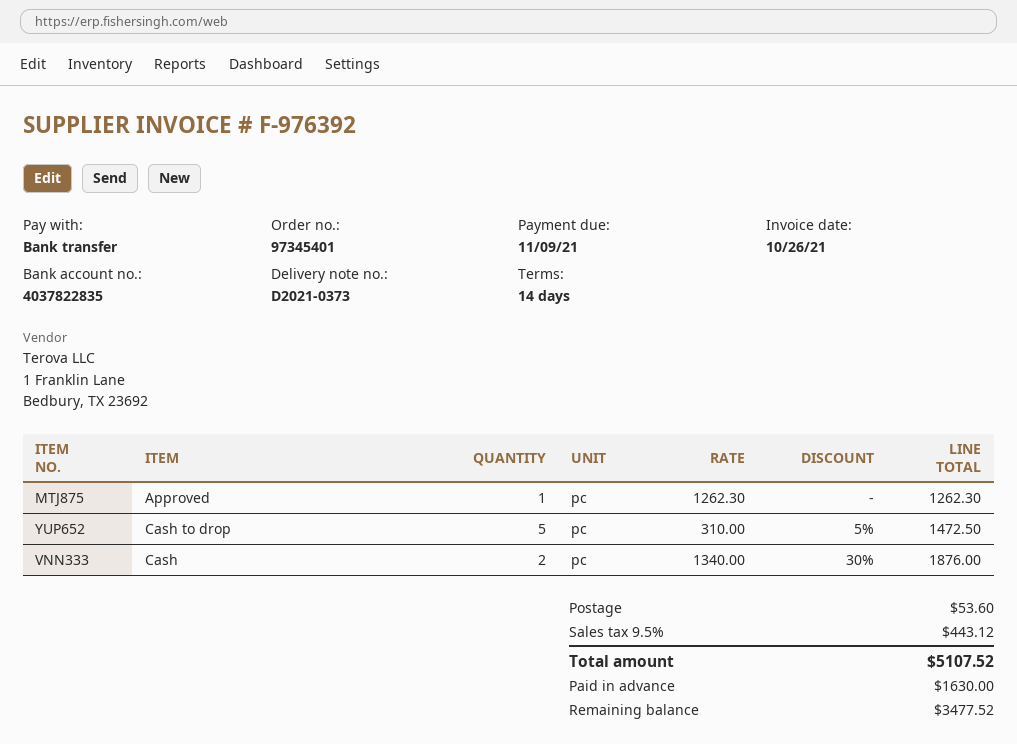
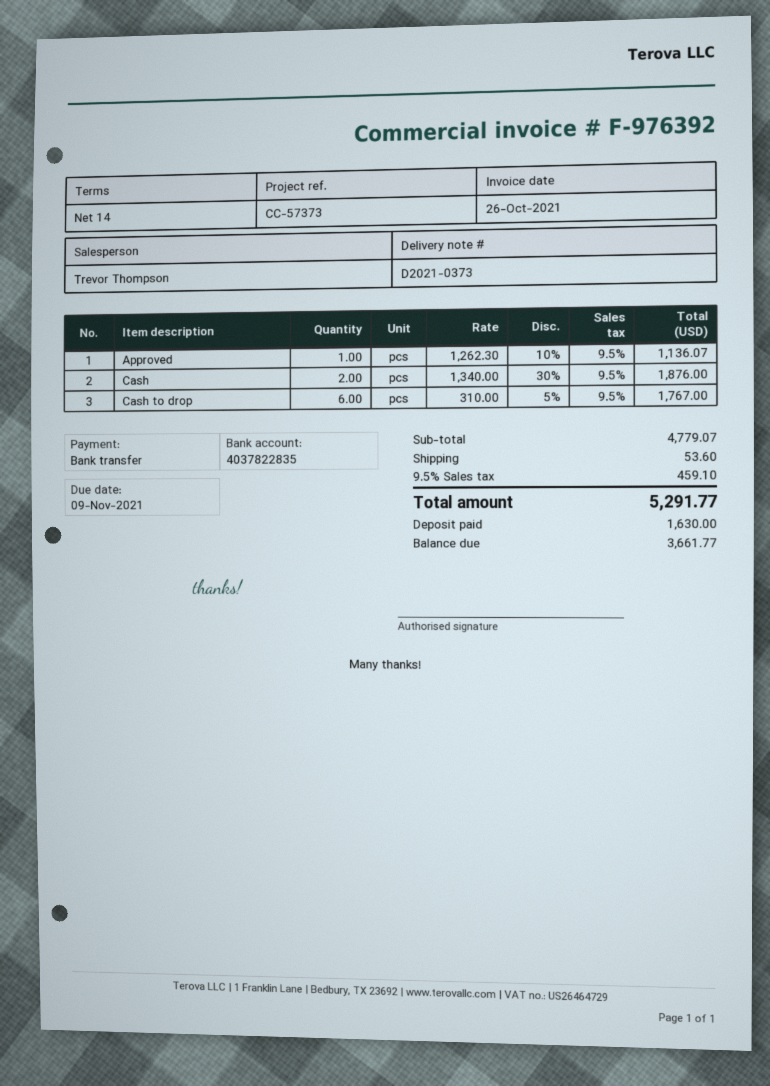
Approved: 1 x 1262.30 = 1262.30 -> 1 x 1262.30 - 10% = 1136.07
Cash to drop: 5 x 310.00 - 5% = 1472.50 -> 6 x 310.00 - 5% = 1767.00
tax: 9.5% = 443.12 -> 9.5% = 459.10
total: 5107.52 -> 5291.77
balance: 3477.52 -> 3661.77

**********

Exercise requirements
Reproduce the whole listing above word for word, dropping each image.

Task response
Approved: 1 x 1262.30 = 1262.30 -> 1 x 1262.30 - 10% = 1136.07
Cash to drop: 5 x 310.00 - 5% = 1472.50 -> 6 x 310.00 - 5% = 1767.00
tax: 9.5% = 443.12 -> 9.5% = 459.10
total: 5107.52 -> 5291.77
balance: 3477.52 -> 3661.77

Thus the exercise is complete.